### WHAT IS NEEDED
Restate the lines of the material below word for word, from the first through the one containing "list-style: none;", and include nothing else; pictures stay out.

### AVAILABLE DATA
#####
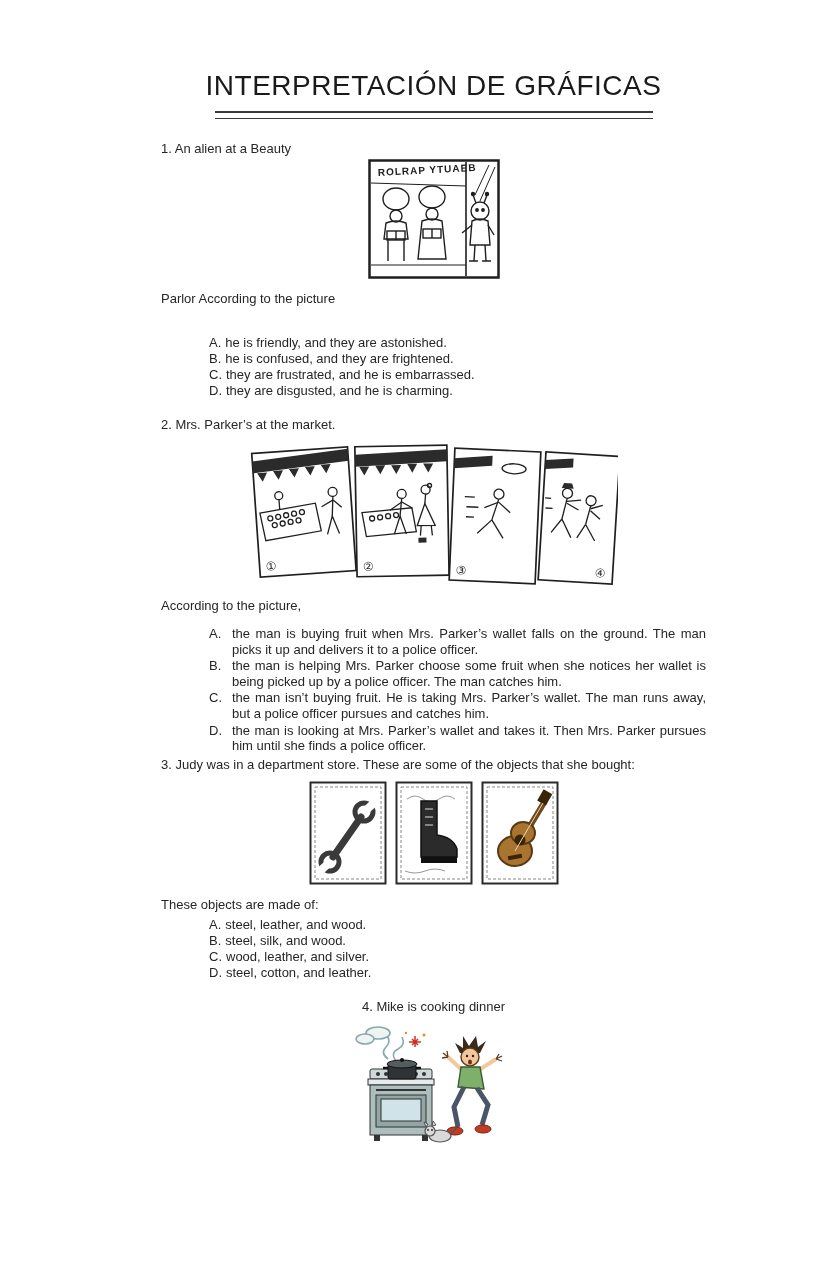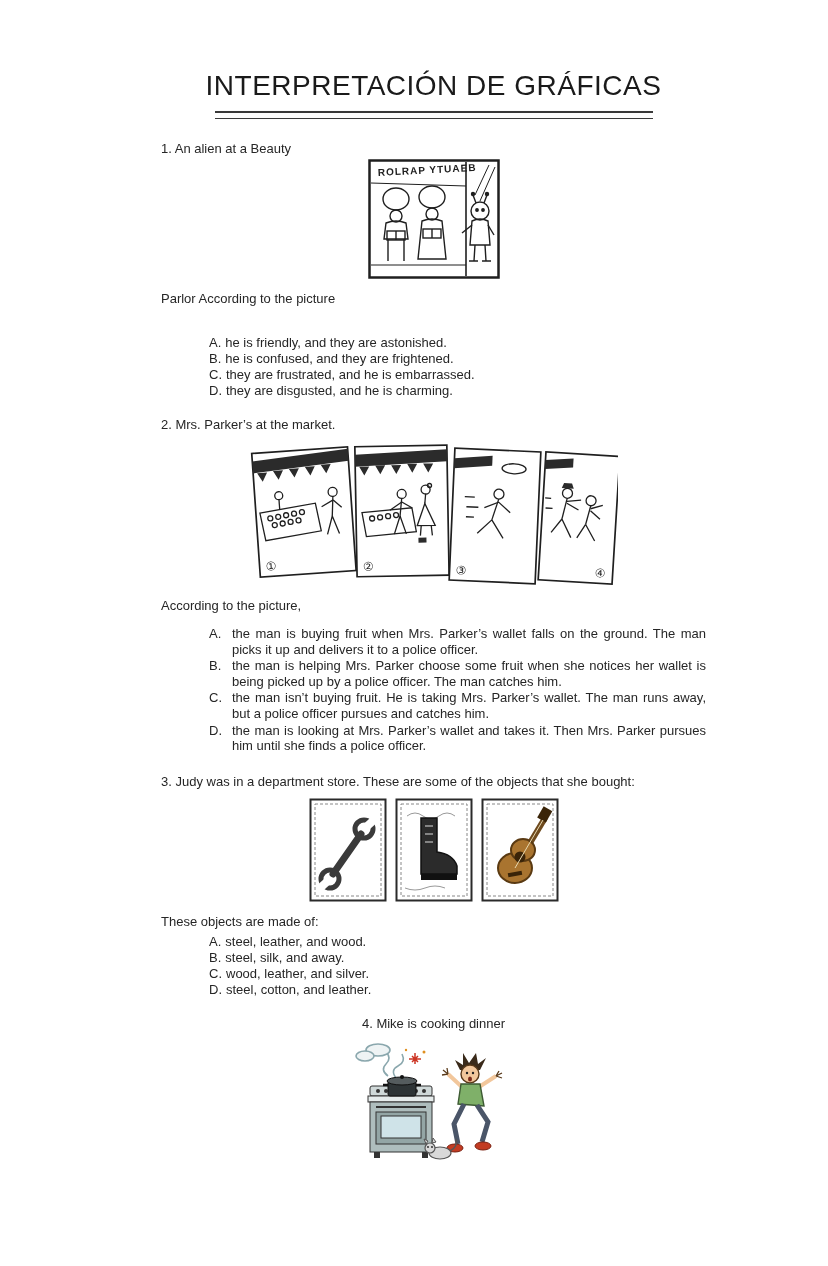--- a/index.html
+++ b/index.html
@@ -40,21 +40,21 @@
   .q1 .q-intro { margin-top: 22px; }
   .q1 .figure  { margin-top: 2px; }
   .q1 .q-follow{ margin-top: 12px; }
   .q1 .options { margin-top: 28px; }
 
   .q2 .q-intro { margin-top: 18px; }
   .q2 .figure  { margin-top: 5px; }
   .q2 .q-follow{ }
   .q2 .options-justified { margin-top: 12px; }
 
-  .q3 .q-intro { margin-top: 20px; }
+  .q3 .q-intro { margin-top: 3px; }
   .q3 .figure  { margin-top: 8px; }
   .q3 .q-follow{ margin-top: 12px; }
   .q3 .options { margin-top: 4px; }
 
   .q4 .q-intro { margin-top: 18px; text-align: center; }
   .q4 .figure  { margin-top: 8px; }
 
   ul.options {
     list-style: none;
     margin: 0 0 0 48px;
@@ -284,21 +284,21 @@
             <line x1="34" y1="70" x2="62" y2="22" stroke="#e8d9b0" stroke-width="1"></line>
             <rect x="27" y="74" width="14" height="4" fill="#3a2408" transform="rotate(-10 34 76)"></rect>
           </g>
         </svg>
       </div>
 
       <p class="q-follow">These objects are made of:</p>
 
       <ul class="options">
         <li><span class="opt-label">A.</span><span class="opt-text">steel, leather, and wood.</span></li>
-        <li><span class="opt-label">B.</span><span class="opt-text">steel, silk, and away.</span></li>
+        <li><span class="opt-label">B.</span><span class="opt-text">steel, silk, and wood.</span></li>
         <li><span class="opt-label">C.</span><span class="opt-text">wood, leather, and silver.</span></li>
         <li><span class="opt-label">D.</span><span class="opt-text">steel, cotton, and leather.</span></li>
       </ul>
     </section>
 
     <section class="question q4">
       <p class="q-intro">4. Mike is cooking dinner</p>
 
       <div class="figure">
         <svg width="168" height="130" viewBox="0 0 168 130">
#####
### YOUR RESPONSE
--- a/index.html
+++ b/index.html
@@ -40,21 +40,21 @@
   .q1 .q-intro { margin-top: 22px; }
   .q1 .figure  { margin-top: 2px; }
   .q1 .q-follow{ margin-top: 12px; }
   .q1 .options { margin-top: 28px; }
 
   .q2 .q-intro { margin-top: 18px; }
   .q2 .figure  { margin-top: 5px; }
   .q2 .q-follow{ }
   .q2 .options-justified { margin-top: 12px; }
 
-  .q3 .q-intro { margin-top: 20px; }
+  .q3 .q-intro { margin-top: 3px; }
   .q3 .figure  { margin-top: 8px; }
   .q3 .q-follow{ margin-top: 12px; }
   .q3 .options { margin-top: 4px; }
 
   .q4 .q-intro { margin-top: 18px; text-align: center; }
   .q4 .figure  { margin-top: 8px; }
 
   ul.options {
     list-style: none;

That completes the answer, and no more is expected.